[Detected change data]
_ _ _ _ _

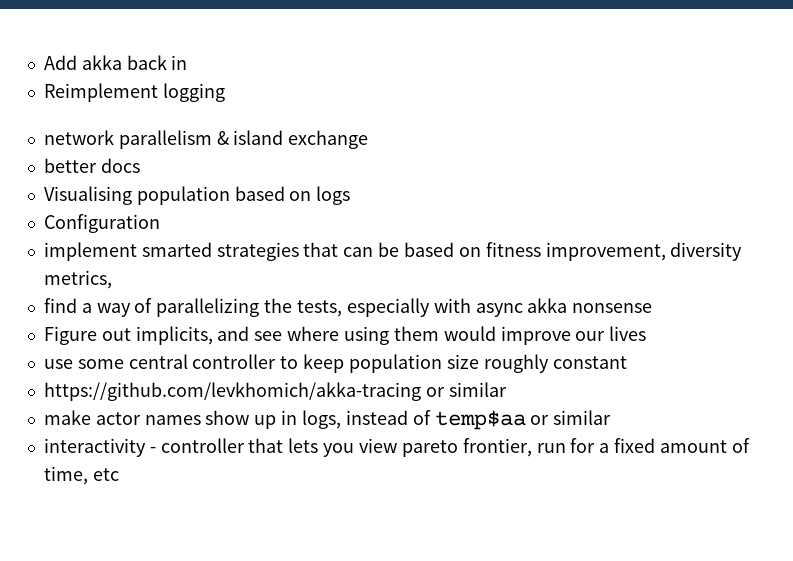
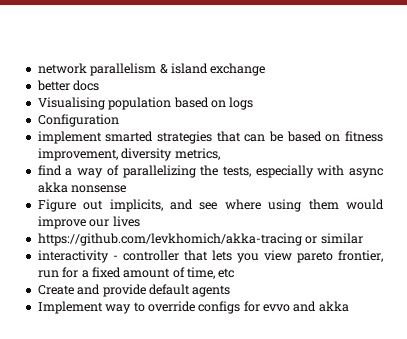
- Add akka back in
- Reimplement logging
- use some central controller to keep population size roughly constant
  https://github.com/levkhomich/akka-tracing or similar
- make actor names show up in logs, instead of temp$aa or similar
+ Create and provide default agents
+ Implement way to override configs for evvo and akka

_ _ _ _ _

= Your assignment =
Every record above should come back exactly, but without its pictures.

= Task response =
- Add akka back in
- Reimplement logging
- use some central controller to keep population size roughly constant
  https://github.com/levkhomich/akka-tracing or similar
- make actor names show up in logs, instead of temp$aa or similar
+ Create and provide default agents
+ Implement way to override configs for evvo and akka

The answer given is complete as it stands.